Fatma’yı götürdüler. Nasrullah – herhalde kavgada kendini de kabahatli buluyordu- şikâyetçi olmadı. Yine de cinayete teşebbüs mü, değil mi, kaza mı, şu mu bu mu derken Fatma iki ay kaldı içerde.
Neden anlattım bu hikâyeyi? Nasrullah “Ruslar…” demişti, “Beni Ruslar bıçakladı.” Halbuki bıçaklayan içerdeydi!
Bazen, belki de çoğu zaman “bıçaklayanı” dışarda arıyoruz. Yediğimiz darbelerin kaynağını… Dışarıyı işaret edip işin içinden çıkıyoruz. İmparatorluğu dış güçler tarafından, hile ve desise ile parça parça edilen bir milletin, şuuraltına yerleşmiş bir duygusu olabilir bu. Bu açıdan bakınca haksız değiliz. Ama o vakitler bile Keçecizade Fuad Paşa, Avrupalı muhataplarına ne demişti: “Siz içerden, biz dışardan…”

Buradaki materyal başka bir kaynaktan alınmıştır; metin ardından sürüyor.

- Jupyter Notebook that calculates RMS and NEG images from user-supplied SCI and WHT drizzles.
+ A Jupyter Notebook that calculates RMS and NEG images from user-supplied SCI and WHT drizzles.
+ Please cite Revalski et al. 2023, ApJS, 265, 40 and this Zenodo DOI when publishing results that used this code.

Bu hikâyede Nasrullah bıçaklayanın Ruslar olmadığını bile bile bir algı operasyonu, psikolojik manipülasyon yapmak istedi. Bazı Nasrullahlar böyledir, kendileri gerçeği bilir ama çeşitli sebeplerle hedef şaşırtır, çevreyi yanıltmak ister. Fakat başka Nasrullahlar da vardır ki, darbe içerden geldiği halde, kendisi de gerçekten farketmez, dışardan sanır.

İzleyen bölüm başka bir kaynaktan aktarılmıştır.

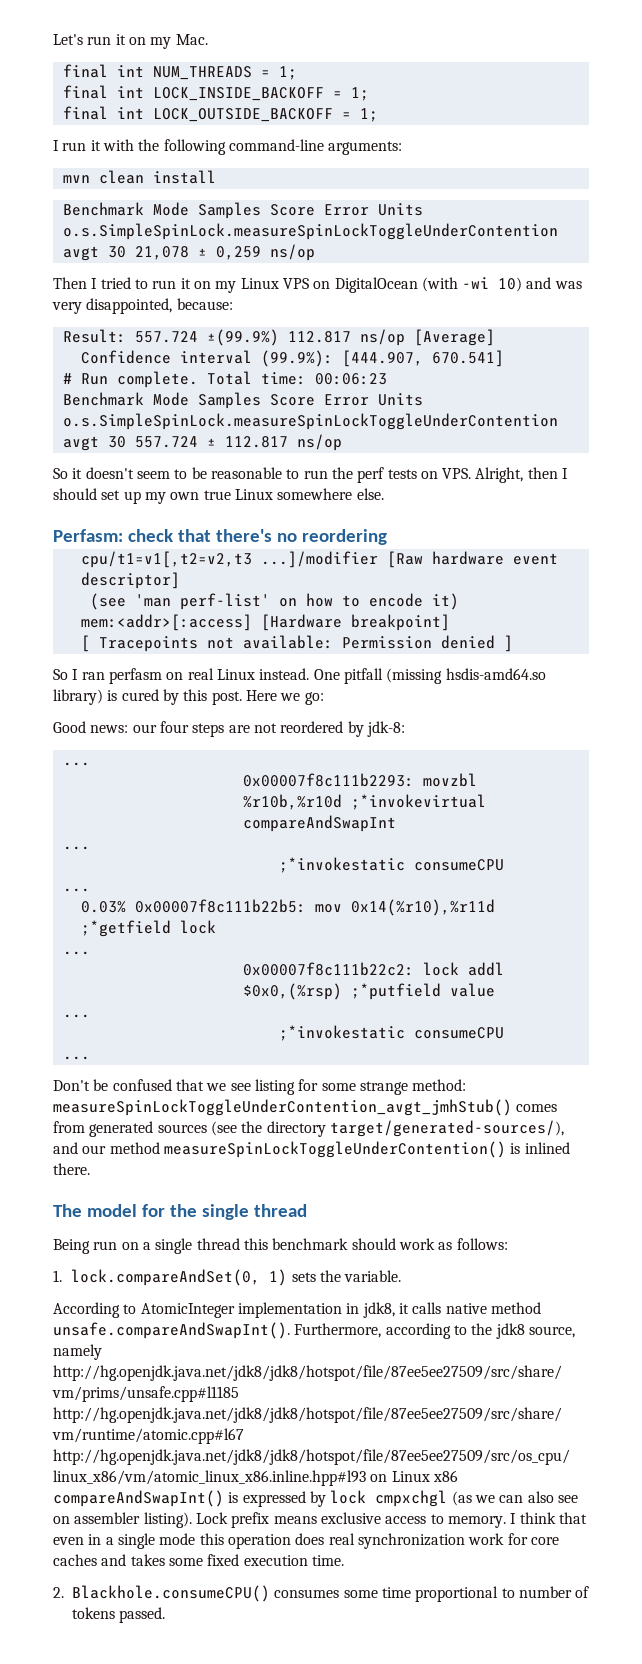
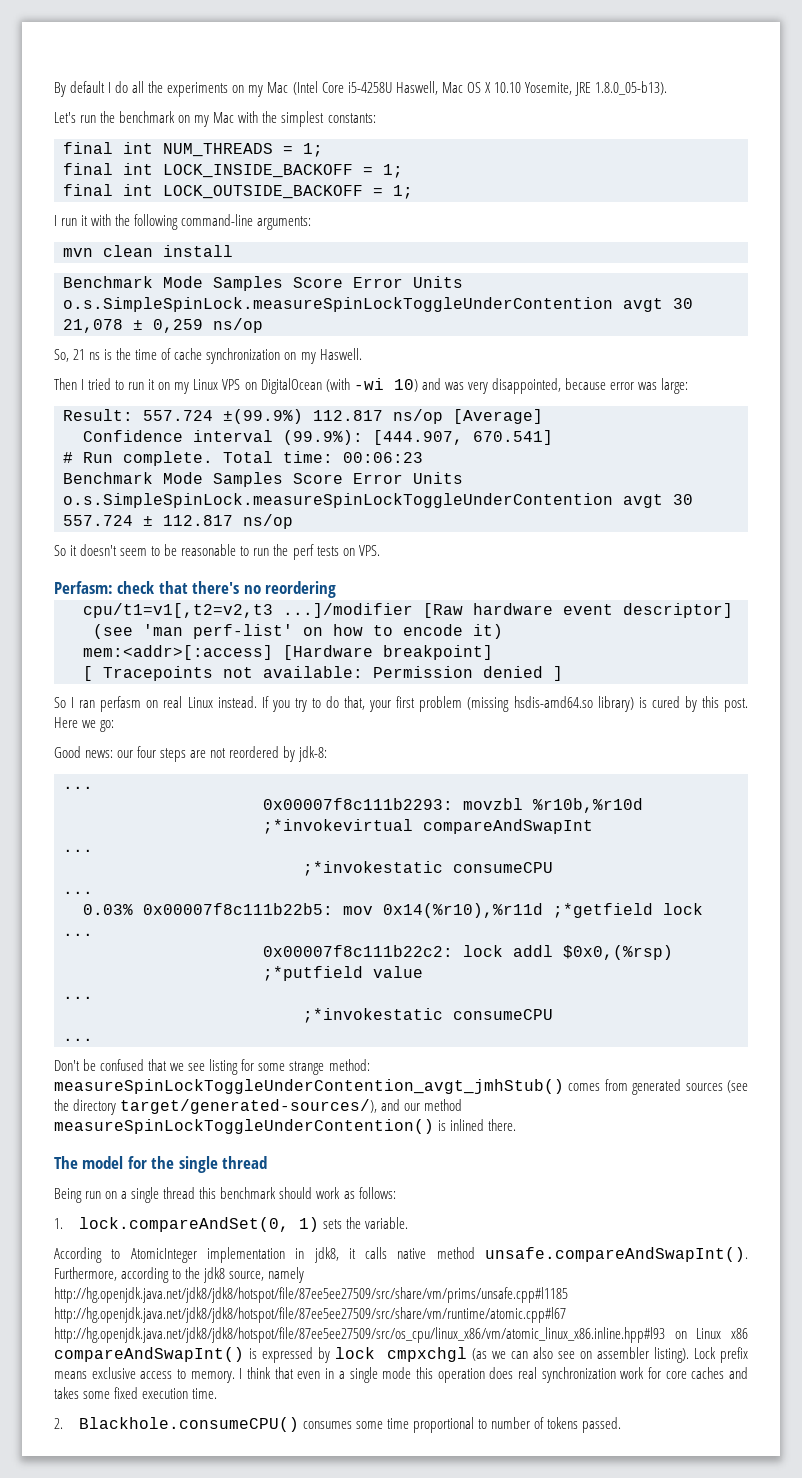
- Let's run it on my Mac.
+ By default I do all the experiments on my Mac (Intel Core i5-4258U Haswell, Mac OS X 10.10 Yosemite, JRE 1.8.0_05-b13).
+ Let's run the benchmark on my Mac with the simplest constants:
+ So, 21 ns is the time of cache synchronization on my Haswell.
- Then I tried to run it on my Linux VPS on DigitalOcean (with -wi 10) and was very disappointed, because:
+ Then I tried to run it on my Linux VPS on DigitalOcean (with -wi 10) and was very disappointed, because error was large:
- So it doesn't seem to be reasonable to run the perf tests on VPS. Alright, then I should set up my own true Linux somewhere else.
+ So it doesn't seem to be reasonable to run the perf tests on VPS.
- One pitfall (missing hsdis-amd64.so library) is cured by this post.
+ If you try to do that, your first problem (missing hsdis-amd64.so library) is cured by this post.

Başımıza gelen her sıkıntının, içine düştüğümüz her darboğazın, -hatta kendine araştırmacı diyen bir densizin dediği gibi şiddetli yağmurun, dolunun!- sebebini, müsebbibini hep dışarıda aramak, bizi doğru sonuçlara götürmez. Yanlış adreslere gözümüzü dikip oyalanır, aldanır dururuz.
Sebep de, müsebbip de çoğu zaman içerdedir, odalardadır, mutfaktadır. Sebep de, müsebbip de bizizdir!
Dış mihraklar, dış güçler… lâfı yerli yersiz çok sık duyulur oldu da hatırladım Nasrullah’la Fatma’yı.